早め早めに行動しよう、とぞろぞろと改札を通ってホームへ向かう。ペア二組は同じ号車だが、俺たち3人は別の号車だ。
「そうそうあんたら。これ新大阪止まりじゃないから気を付けてね。特に足立さん」
さっちゃんから名指しで注意を受けて足立さんは笑ってコンビニ袋を掲げた。
「大丈夫だって。多分何とかするだろハン・ジュンギが」
いつの間に買ったのか、半透明のビニールからビールの缶が透けて見える。全く説得力がない。ビールを飲んで名古屋辺りで爆睡する未来しか見えない。これにはさすがのハン・ジュンギも呆れて溜息をついた。通路側の足立さんが酔って寝てしまったら、俺たち2人は降りられないのだ。この際ハンくんには夜の車窓を我慢してもらって、足立さんを窓側に座らせるしかない。

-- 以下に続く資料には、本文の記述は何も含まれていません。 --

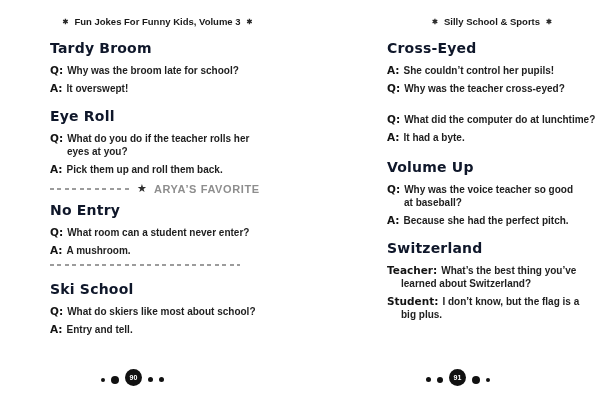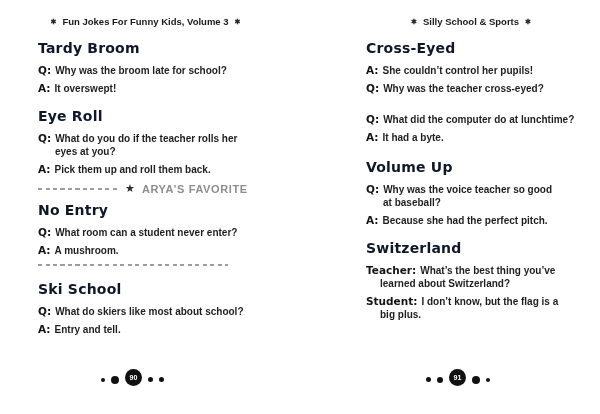"Fun Jokes For Funny Kids," .col-left { left: 38px -> 50px }
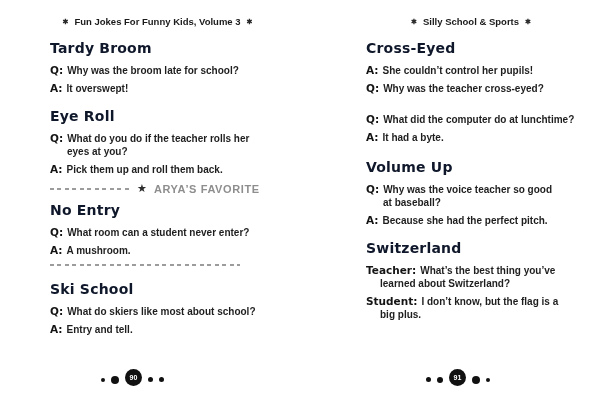"Silly School & Sports" .col-right { left: 366px -> 387px }
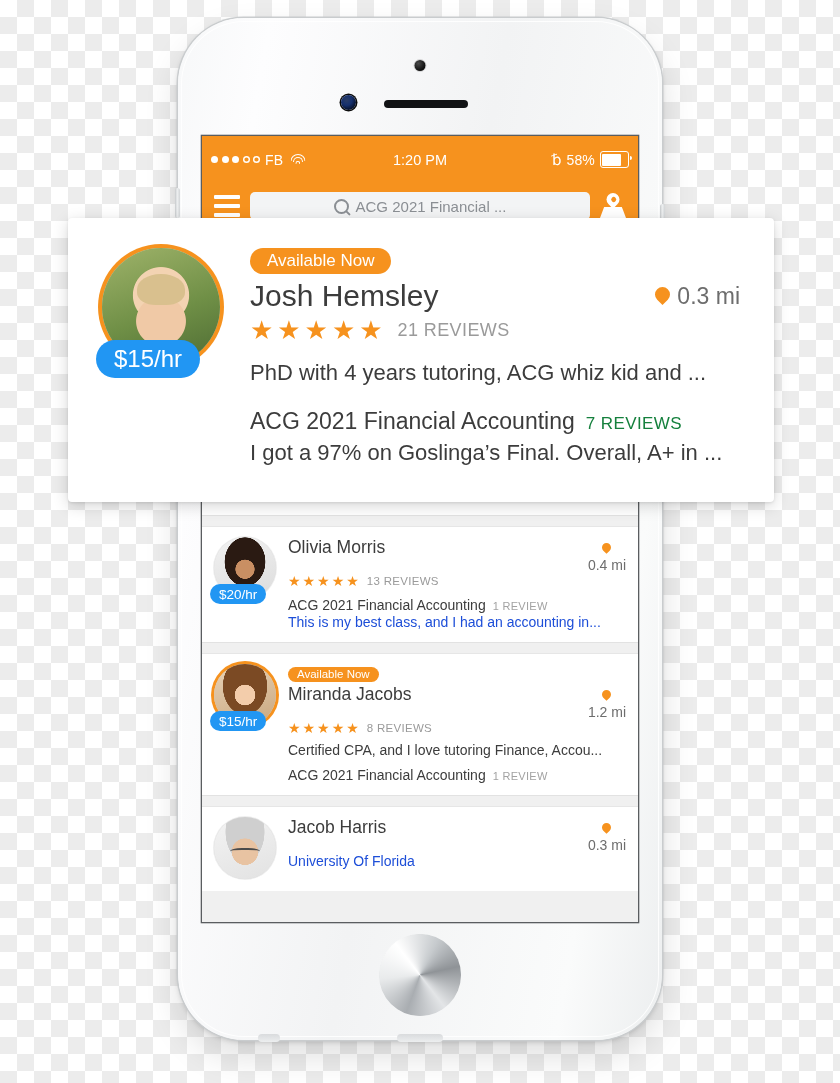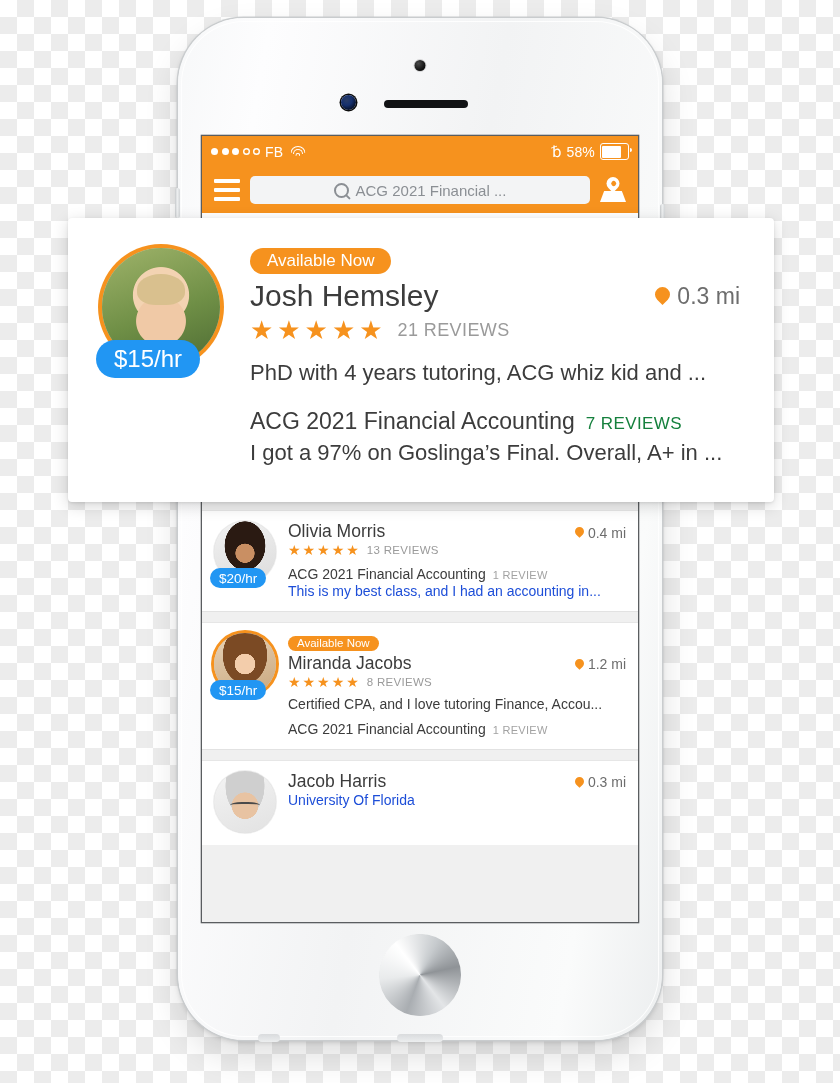"FB" .statusbar { padding: 0 9px -> 8px 9px }
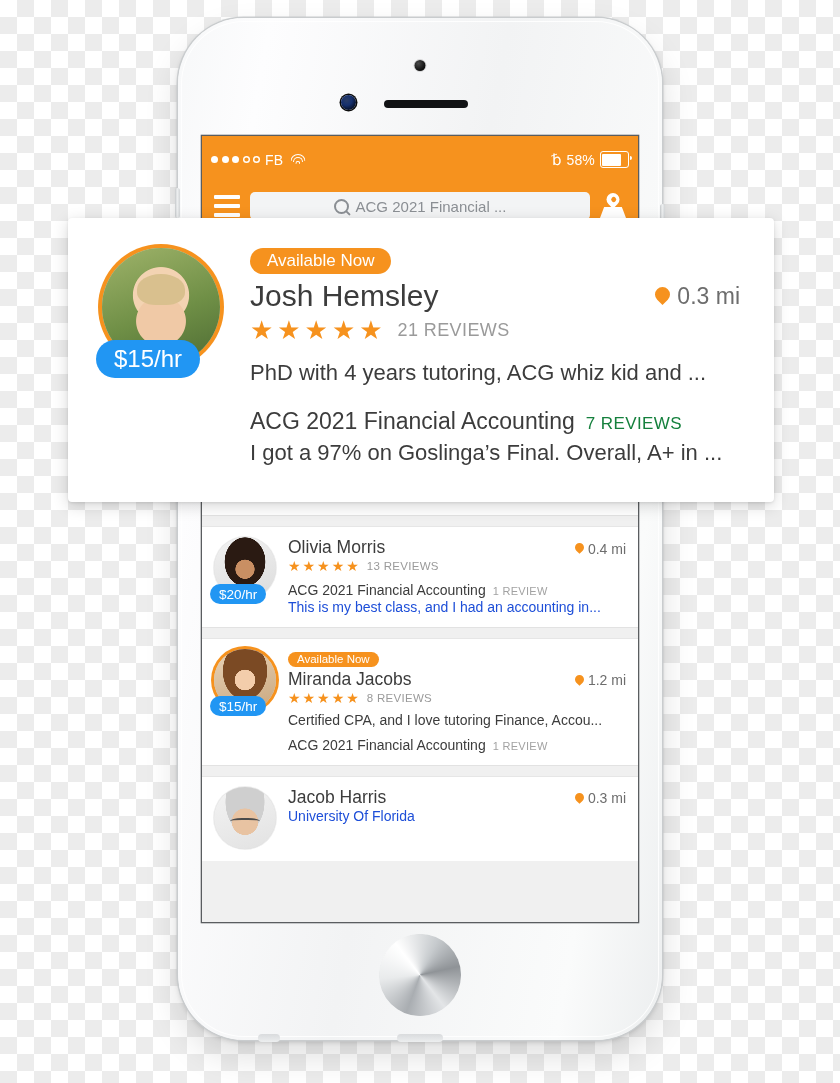"1:20 PM" div.sb-time { html: none -> <div>1:20 PM</div> }
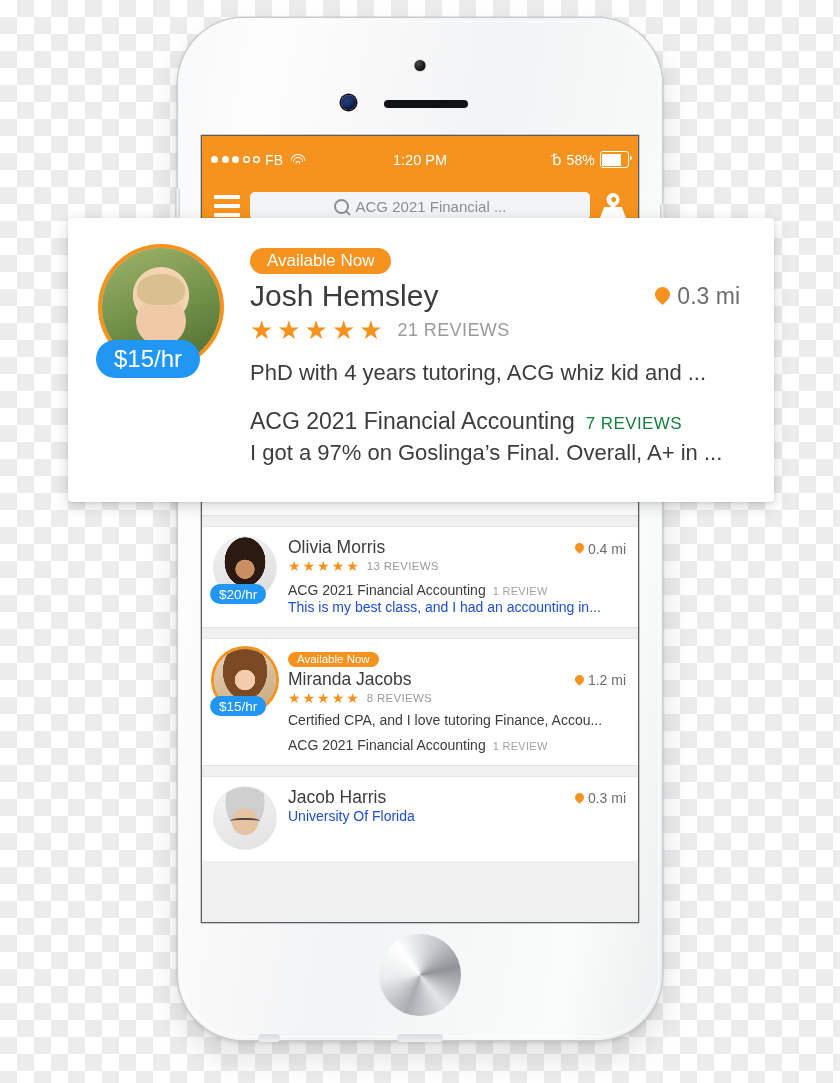"0.4 mi" .dist { flex-direction: none -> column }
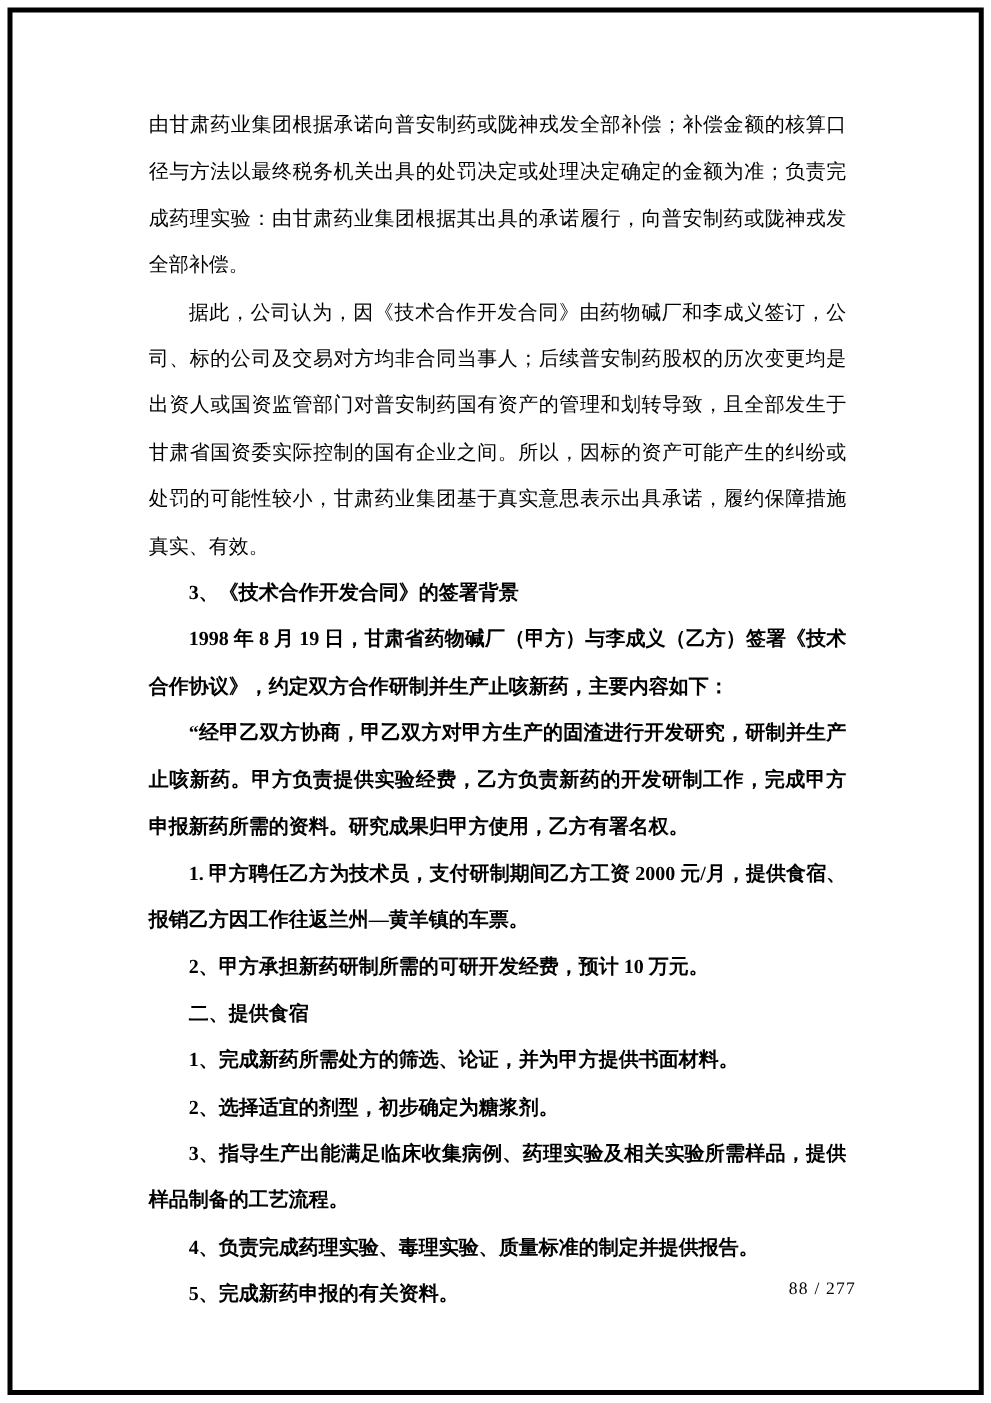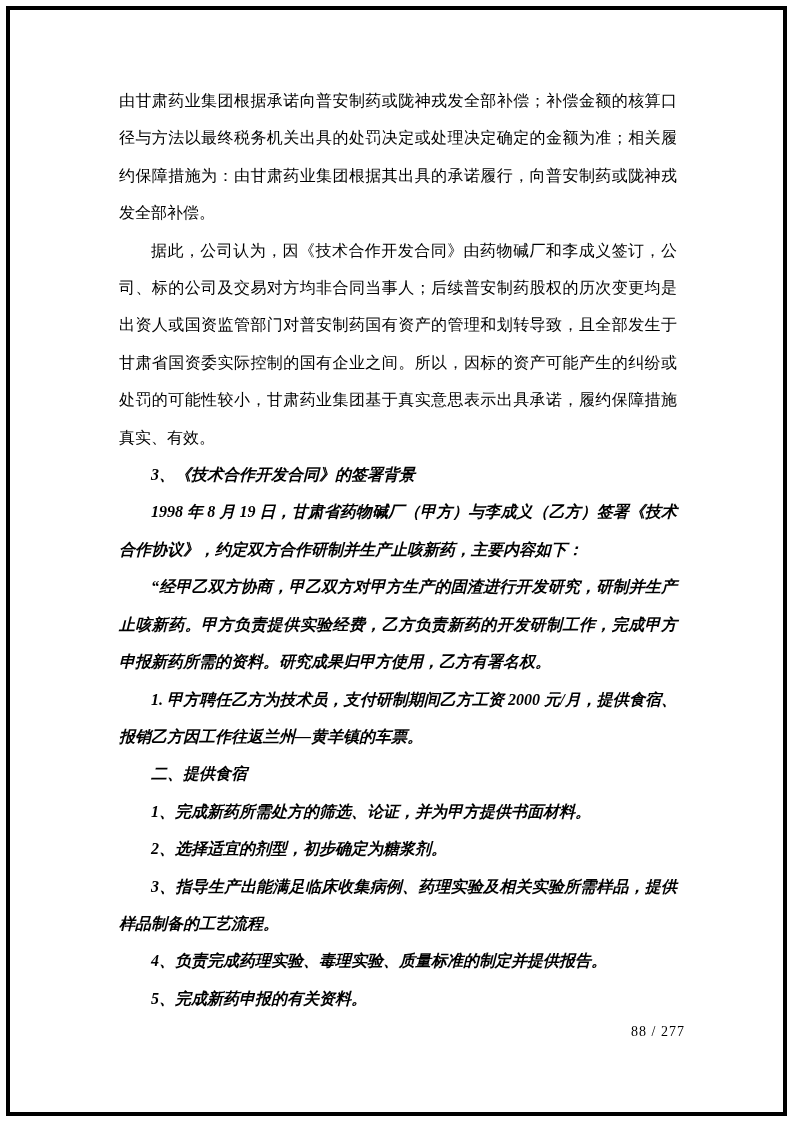"由甘肃药业集团根据承诺向普安制药或陇神戎发全部补偿；补偿金额的核算口径与方法以最" p.para { text: 相关履约保障措施为 -> 负责完成药理实验 }
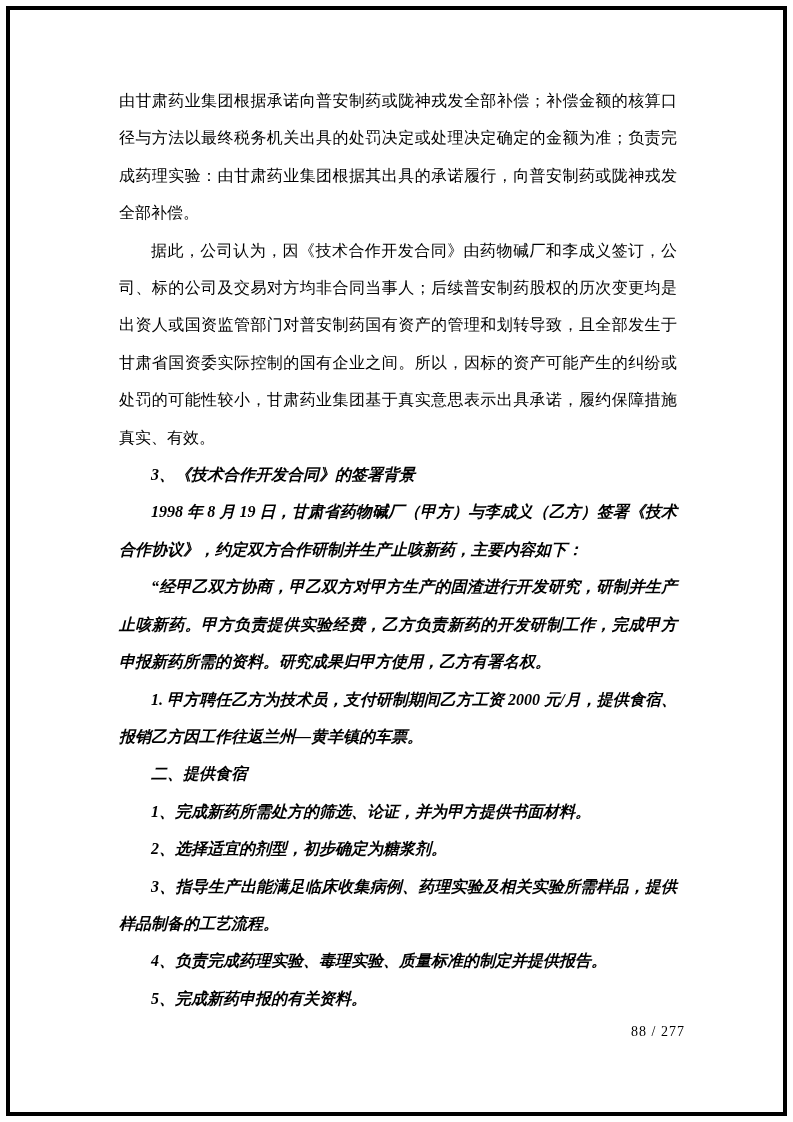"3、《技术合作开发合同》的签署背景" .para.bold { font-style: italic -> none }
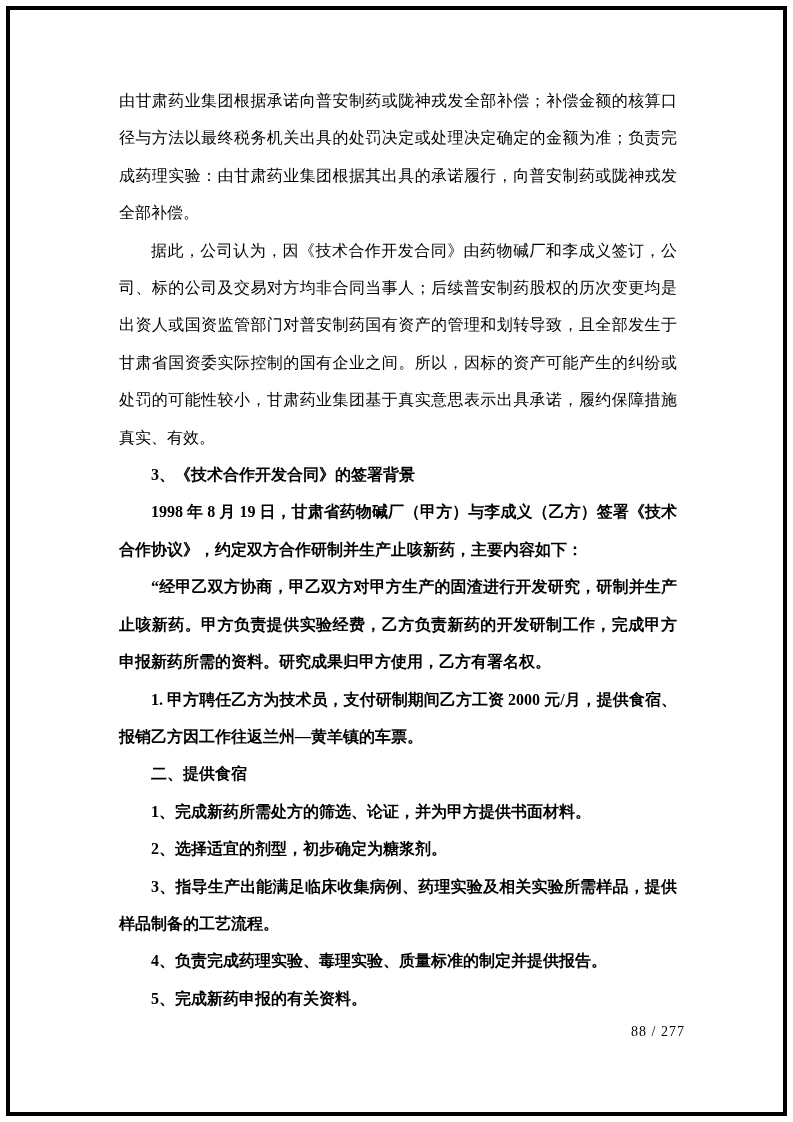"2、甲方承担新药研制所需的可研开发经费，预计 10 万元。" p.para { html: none -> <p>2、甲方承担新药研制所需的可研开发经费，预计 10 万元。</p> }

さっちゃんたちを見送って、俺たちは行儀よく列に並ぶ。多数決で足立さんは窓側に決定し、じゃんけんで俺が通路側の席を手に入れた。
「も~。乗り過ごしたら足立さんのせいだからね」
「そうですよ足立さん。降車時間は長くありませんよ。特にこの新幹線は新大阪止まりではありません。降り損ねると広島まで……」
ハン・ジュンギの動きが止まり、足立さんは一瞬両目を見開くと顔がみるみる険しくなった。
「ひろしま……」
足立さんが顔の力を抜いてハンジュンギのフードに手をかけ、被せた。
「分かったよ。蒼天堀に着いたら飲むさ」と、彼の肩を叩いて俺に預けた。こちらに向けなおすと、フードの下には表情は無く目には何も映していない。
そう、そうだった。本物のハン・ジュンギは広島で死んだ。なるほど、これは前途多難である。このままでは近江連合の総本山に乗り込む前に、戦力がひとり減る。
「ねぇ、足立さん」
「おう」
「絶対に寝ないでね。俺、大阪初めてなんだ」
俺はフードを更に深く被せて、肩を抱きよせた。